Rodriguez’s situation is even more dismal. Her husband is unemployed and her two children can barely assist.

“Financially, like to buy food and dem something deh, it’s very hard,” she told The Sunday Gleaner.

“Hard, hard, hard.”

But, notwithstanding their hardships, both women insist that they will not take the vaccine and that they cannot afford the costs of the PCR tests.

“No, take what? Me no wah be no lamb to no slaughter,” said Calderon, signalling deep opposition to the jab, widely credited for saving lives and reducing hospitalisations arising from the dreaded virus.

“Once I don’t feel good to take it, I’m not going to take it,” Rodriguez insisted.

The cost of a PCR test ranged from $15,000 to $27,000, according to a recent survey of several private facilities conducted by the Consumer Affairs Commission.

However, it is done free of cost at public health facilities, on the recommendation of a doctor.

Their defiance is a microcosm of the deep-rooted vaccine hesitancy in the wider population, even as a growing number of private sector companies have moved to implement similar COVID-19 policies.

A recent RJRGLEANER-commissioned opinion poll found that 70 per cent of Jamaicans are opposed to the introduction of mandatory COVID-19 vaccination.

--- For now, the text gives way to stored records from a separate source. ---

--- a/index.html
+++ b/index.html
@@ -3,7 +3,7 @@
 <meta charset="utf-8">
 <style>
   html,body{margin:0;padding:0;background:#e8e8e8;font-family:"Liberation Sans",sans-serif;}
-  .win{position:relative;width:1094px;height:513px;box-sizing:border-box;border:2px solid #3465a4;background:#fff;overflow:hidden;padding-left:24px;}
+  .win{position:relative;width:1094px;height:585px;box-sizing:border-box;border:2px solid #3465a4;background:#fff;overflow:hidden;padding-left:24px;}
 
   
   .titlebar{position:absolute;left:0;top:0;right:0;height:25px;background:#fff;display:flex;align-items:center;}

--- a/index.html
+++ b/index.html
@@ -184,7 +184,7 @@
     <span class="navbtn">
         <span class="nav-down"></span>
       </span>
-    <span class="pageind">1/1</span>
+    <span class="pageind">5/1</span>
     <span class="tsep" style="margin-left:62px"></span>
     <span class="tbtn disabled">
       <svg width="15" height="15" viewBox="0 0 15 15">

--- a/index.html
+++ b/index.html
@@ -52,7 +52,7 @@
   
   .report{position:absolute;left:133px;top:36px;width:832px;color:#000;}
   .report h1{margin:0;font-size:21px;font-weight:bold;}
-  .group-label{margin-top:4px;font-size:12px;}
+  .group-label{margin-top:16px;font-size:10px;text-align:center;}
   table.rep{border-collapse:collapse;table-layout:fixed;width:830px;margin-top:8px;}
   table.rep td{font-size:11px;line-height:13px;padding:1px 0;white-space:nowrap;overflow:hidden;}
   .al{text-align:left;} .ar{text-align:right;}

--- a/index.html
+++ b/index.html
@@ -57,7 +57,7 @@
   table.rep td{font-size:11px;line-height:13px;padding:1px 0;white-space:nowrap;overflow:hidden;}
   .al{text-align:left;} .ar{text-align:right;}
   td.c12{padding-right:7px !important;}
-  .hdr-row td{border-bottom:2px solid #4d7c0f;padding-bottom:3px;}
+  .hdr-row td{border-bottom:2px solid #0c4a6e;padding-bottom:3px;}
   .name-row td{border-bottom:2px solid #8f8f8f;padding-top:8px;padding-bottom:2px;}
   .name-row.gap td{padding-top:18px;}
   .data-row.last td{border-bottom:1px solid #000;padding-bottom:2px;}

The remaining 30 per cent are in favour of the move, according to the survey conducted by the Don Anderson-led Market Research Services.

RIGHTS AND RESPONSIBILITIES

The Supreme Court, in a decision handed down on Friday, said there was no evidence that the constitutional rights of the Cari-Med workers had been breached and that adequate remedies for breach of contracts are available and should be pursued.

The ruling, one attorney suggested, should provide a fillip for employers who have long asserted that they have a duty, in law, to provide a safe environment for employees and others who visit their places of business.

Rather than doling out long-term contracts, the attorney suggested that companies develop and implement employee manuals that give them greater flexibility.

“Some companies have policies that give them flexibility and some don’t. And the ones who don’t, frankly speaking, in my opinion, will be in breach of contract,” said the attorney, who did not want to be named.

Gavin Goffe, one of the attorneys who represented Cari-Med, said the ruling indicates that there is a balancing act that employers are required to undertake.

“The message that I’m taking away from the judgment is that it’s not simply the rights of those who wish not to be vaccinated which should be considered,” Goffe said.

“This is a pandemic which we are all in and we are all trying to protect ourselves and be responsible citizens, recognising that everyone else has rights and responsibilities.”

Jerome Spencer and Yakum Fitz-Henley, two of the attorneys who represented the Cari-Med workers, declined to comment yesterday.

*Names changed to protect identities.